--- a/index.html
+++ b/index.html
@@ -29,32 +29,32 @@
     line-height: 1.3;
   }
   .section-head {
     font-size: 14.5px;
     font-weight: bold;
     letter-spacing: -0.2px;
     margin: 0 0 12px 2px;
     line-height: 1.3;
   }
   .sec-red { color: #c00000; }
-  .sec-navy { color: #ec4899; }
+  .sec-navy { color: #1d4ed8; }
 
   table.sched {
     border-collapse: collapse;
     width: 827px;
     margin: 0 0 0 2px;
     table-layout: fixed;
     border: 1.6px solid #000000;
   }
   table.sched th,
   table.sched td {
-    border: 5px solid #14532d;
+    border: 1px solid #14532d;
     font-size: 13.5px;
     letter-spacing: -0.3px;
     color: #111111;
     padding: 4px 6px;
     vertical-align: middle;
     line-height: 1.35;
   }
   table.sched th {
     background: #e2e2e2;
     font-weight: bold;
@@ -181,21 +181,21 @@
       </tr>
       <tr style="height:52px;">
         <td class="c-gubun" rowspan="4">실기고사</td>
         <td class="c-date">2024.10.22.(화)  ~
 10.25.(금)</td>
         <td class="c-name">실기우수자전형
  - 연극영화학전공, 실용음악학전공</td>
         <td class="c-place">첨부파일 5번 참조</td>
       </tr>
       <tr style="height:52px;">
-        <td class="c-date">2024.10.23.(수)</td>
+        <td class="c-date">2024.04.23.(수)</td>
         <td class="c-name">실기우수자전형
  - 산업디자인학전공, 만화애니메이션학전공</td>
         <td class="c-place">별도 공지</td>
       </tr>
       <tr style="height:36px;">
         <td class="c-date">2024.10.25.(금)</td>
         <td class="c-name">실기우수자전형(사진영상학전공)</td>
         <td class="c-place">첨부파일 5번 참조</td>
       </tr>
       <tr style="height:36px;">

--------------------------------------------------

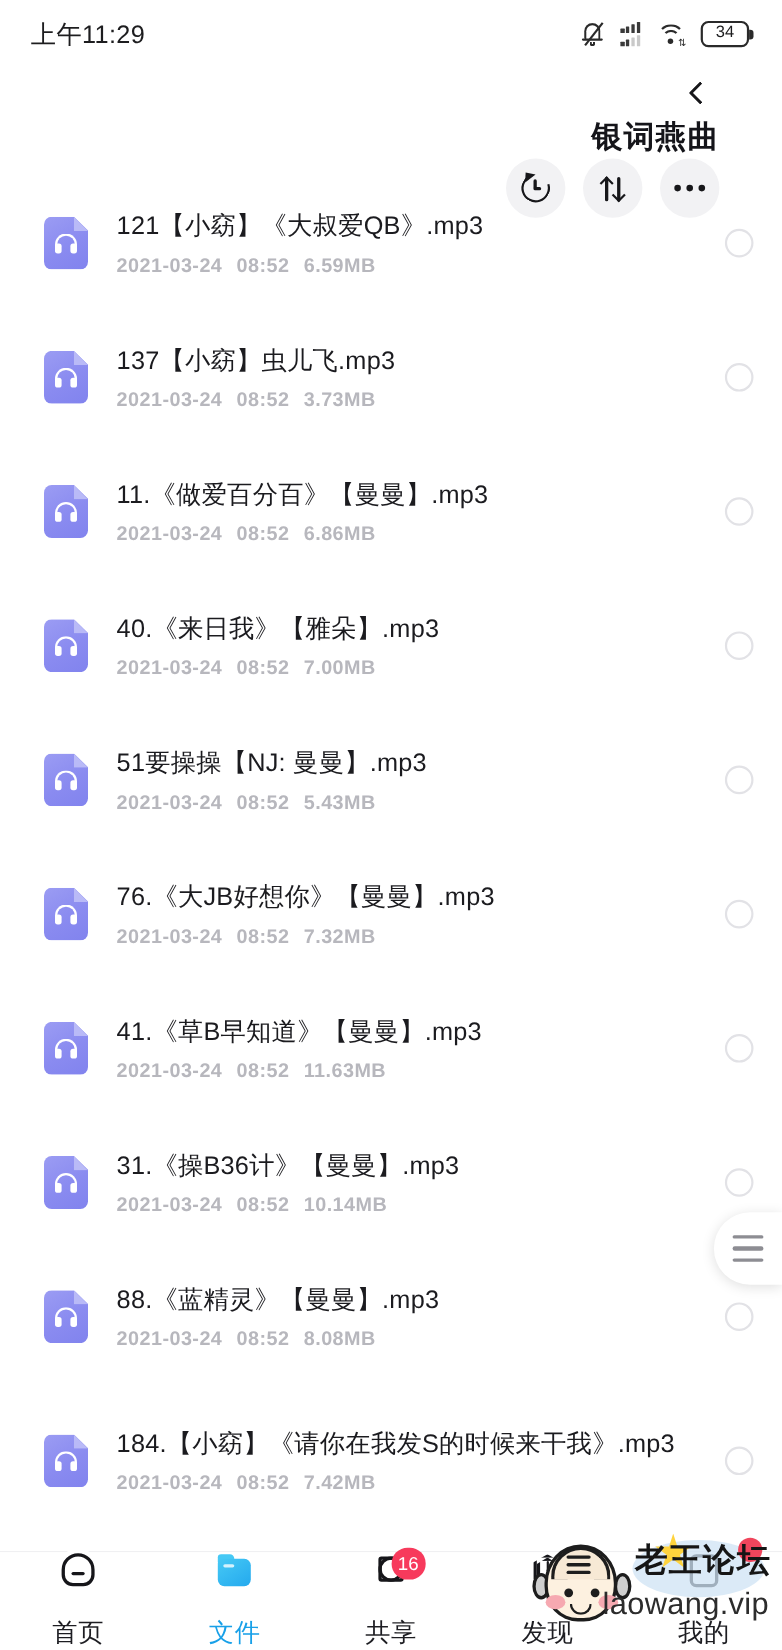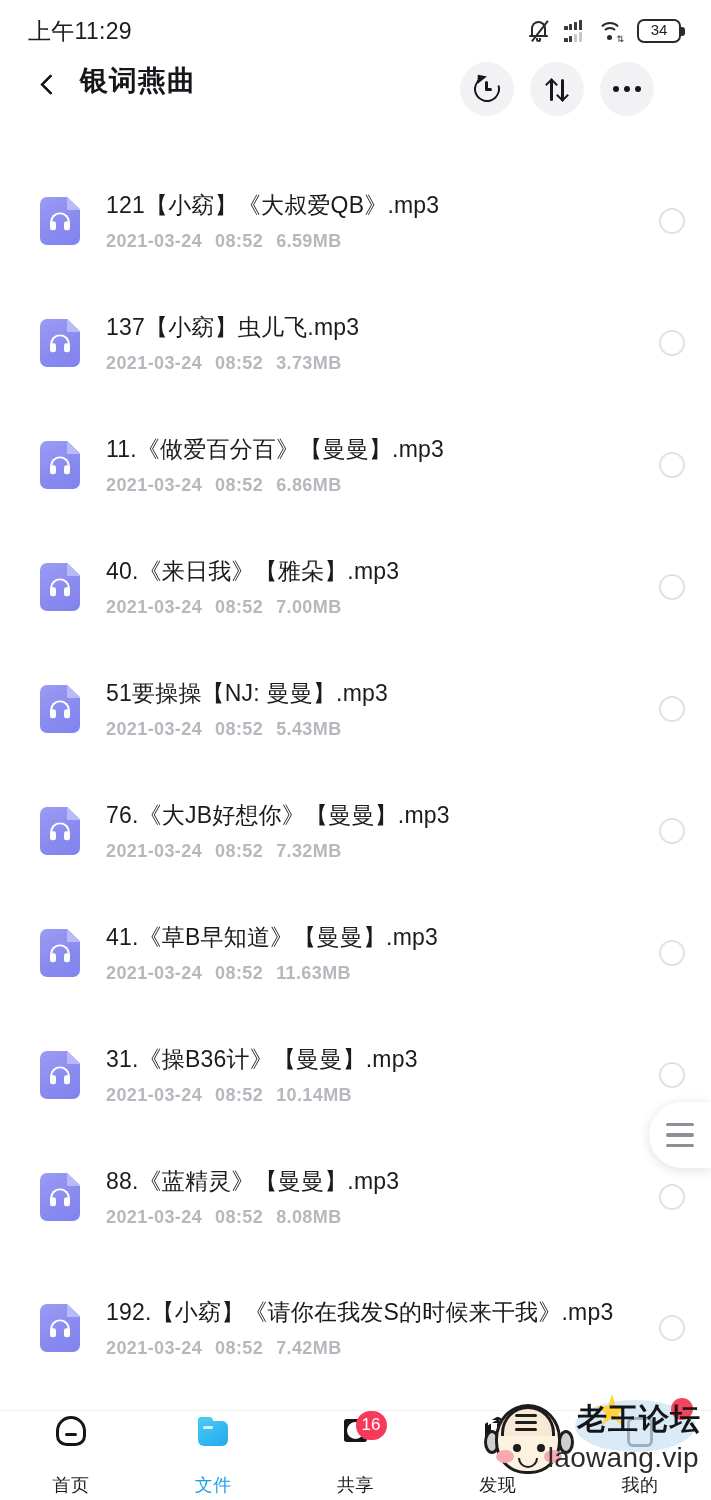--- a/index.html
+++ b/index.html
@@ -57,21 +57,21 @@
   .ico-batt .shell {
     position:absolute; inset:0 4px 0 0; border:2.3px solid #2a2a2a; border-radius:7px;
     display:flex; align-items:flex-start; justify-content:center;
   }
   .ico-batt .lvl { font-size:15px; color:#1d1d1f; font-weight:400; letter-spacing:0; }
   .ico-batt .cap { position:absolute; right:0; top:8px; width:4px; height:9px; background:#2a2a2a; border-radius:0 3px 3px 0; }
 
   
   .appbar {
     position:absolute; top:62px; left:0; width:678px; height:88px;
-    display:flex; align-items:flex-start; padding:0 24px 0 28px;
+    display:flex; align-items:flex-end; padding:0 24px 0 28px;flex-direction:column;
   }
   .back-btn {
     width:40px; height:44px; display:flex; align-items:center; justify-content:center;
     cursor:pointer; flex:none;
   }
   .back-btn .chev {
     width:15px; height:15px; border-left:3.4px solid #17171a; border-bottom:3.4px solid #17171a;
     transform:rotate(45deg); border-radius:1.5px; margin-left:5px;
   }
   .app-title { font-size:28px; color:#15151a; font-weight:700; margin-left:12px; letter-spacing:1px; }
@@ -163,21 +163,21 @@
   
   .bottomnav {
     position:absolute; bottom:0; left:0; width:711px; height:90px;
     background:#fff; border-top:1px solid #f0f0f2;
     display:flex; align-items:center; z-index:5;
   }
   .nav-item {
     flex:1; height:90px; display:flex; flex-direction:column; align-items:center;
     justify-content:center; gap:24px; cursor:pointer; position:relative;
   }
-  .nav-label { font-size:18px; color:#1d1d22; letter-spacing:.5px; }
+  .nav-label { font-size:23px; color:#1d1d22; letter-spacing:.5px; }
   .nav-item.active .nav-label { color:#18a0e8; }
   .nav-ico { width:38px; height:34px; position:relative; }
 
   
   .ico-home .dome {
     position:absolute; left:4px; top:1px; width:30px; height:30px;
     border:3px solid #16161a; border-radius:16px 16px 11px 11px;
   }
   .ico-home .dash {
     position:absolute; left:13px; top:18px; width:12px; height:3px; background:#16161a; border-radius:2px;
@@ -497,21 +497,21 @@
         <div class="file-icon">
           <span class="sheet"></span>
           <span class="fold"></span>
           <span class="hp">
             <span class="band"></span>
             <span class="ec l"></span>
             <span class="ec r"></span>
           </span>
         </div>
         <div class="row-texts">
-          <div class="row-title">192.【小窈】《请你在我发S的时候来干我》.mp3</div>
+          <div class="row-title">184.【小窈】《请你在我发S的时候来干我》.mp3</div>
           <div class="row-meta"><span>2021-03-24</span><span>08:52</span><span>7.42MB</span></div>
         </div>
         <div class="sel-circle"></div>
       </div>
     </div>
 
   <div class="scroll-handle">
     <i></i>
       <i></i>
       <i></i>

--------------------------------------------------

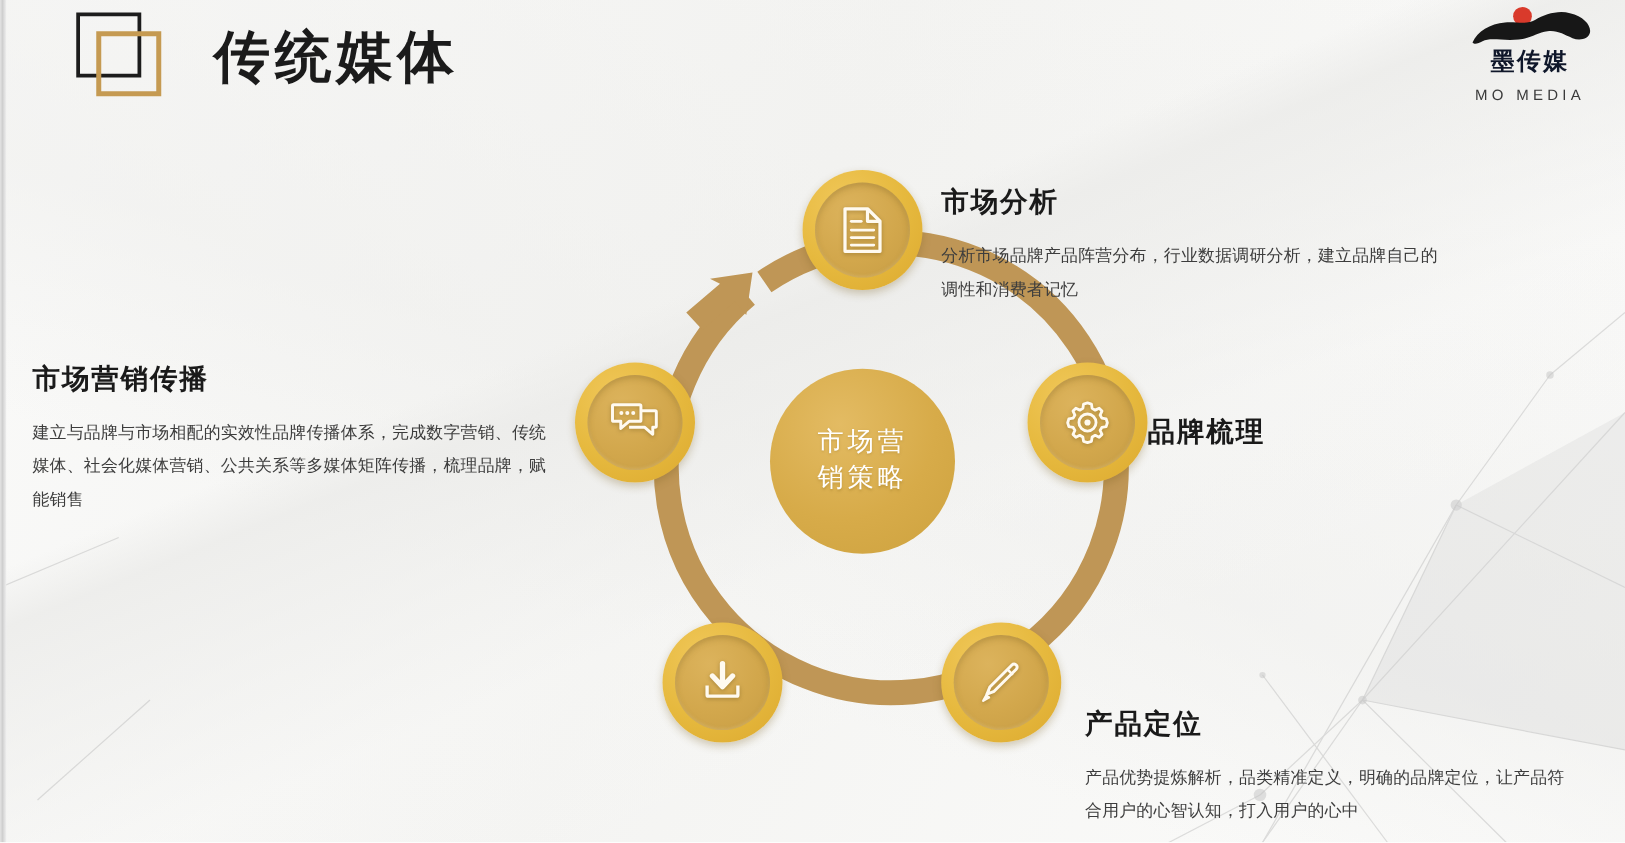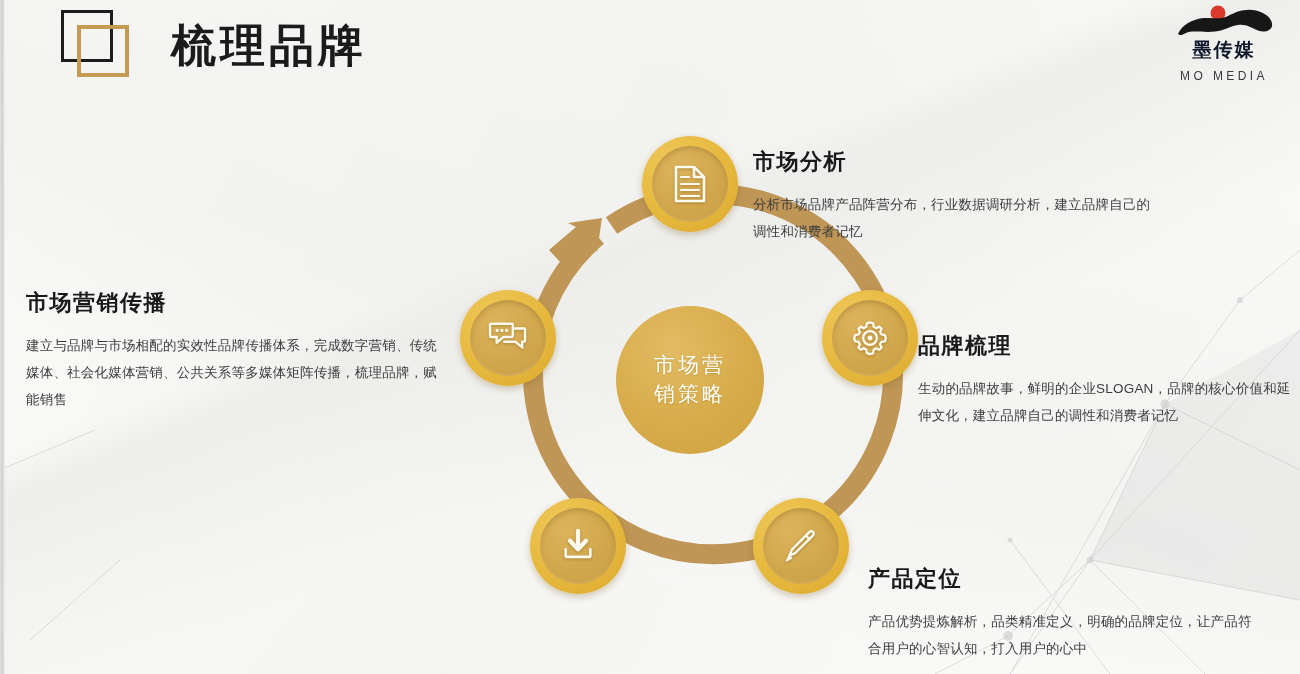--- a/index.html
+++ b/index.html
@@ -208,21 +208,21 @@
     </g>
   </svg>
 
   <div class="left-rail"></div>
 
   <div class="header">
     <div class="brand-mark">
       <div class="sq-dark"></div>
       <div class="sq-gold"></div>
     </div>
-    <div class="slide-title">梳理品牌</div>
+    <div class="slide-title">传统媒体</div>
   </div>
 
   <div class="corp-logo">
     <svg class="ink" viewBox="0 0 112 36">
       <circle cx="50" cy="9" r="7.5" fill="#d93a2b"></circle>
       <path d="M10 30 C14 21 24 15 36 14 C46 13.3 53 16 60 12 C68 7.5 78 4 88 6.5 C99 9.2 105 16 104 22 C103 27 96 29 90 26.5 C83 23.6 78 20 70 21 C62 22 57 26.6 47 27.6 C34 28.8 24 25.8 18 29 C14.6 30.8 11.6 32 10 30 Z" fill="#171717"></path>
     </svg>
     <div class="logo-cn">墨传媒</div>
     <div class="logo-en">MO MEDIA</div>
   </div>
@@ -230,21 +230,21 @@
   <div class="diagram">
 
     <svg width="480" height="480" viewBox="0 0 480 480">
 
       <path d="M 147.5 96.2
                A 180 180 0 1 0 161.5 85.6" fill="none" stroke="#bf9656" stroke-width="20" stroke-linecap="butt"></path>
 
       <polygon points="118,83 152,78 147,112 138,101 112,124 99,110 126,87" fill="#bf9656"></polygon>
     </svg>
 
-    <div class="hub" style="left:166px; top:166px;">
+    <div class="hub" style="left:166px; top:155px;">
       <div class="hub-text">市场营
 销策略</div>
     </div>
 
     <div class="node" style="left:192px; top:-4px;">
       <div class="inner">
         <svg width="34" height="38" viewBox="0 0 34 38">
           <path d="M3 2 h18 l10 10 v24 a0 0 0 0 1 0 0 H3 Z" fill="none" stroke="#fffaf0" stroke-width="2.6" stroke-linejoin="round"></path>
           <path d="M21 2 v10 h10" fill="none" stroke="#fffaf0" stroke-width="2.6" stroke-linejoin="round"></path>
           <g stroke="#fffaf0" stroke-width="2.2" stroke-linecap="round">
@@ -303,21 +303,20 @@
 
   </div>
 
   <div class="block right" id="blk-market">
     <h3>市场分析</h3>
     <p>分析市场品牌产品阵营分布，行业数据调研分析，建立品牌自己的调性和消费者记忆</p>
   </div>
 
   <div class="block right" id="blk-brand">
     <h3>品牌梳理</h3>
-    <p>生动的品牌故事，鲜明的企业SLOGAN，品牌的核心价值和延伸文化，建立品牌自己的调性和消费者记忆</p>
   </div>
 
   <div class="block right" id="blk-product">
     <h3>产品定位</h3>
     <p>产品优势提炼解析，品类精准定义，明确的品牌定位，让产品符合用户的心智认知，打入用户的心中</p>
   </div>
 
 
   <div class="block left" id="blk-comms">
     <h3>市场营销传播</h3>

--------------------------------------------------

Go line by line through the records above and copy each one containing "solid".

**REPLY**
     border: 1.6px solid #000000;
-    border: 5px solid #14532d;
+    border: 1px solid #14532d;
     position:absolute; inset:0 4px 0 0; border:2.3px solid #2a2a2a; border-radius:7px;
     width:15px; height:15px; border-left:3.4px solid #17171a; border-bottom:3.4px solid #17171a;
     background:#fff; border-top:1px solid #f0f0f2;
     border:3px solid #16161a; border-radius:16px 16px 11px 11px;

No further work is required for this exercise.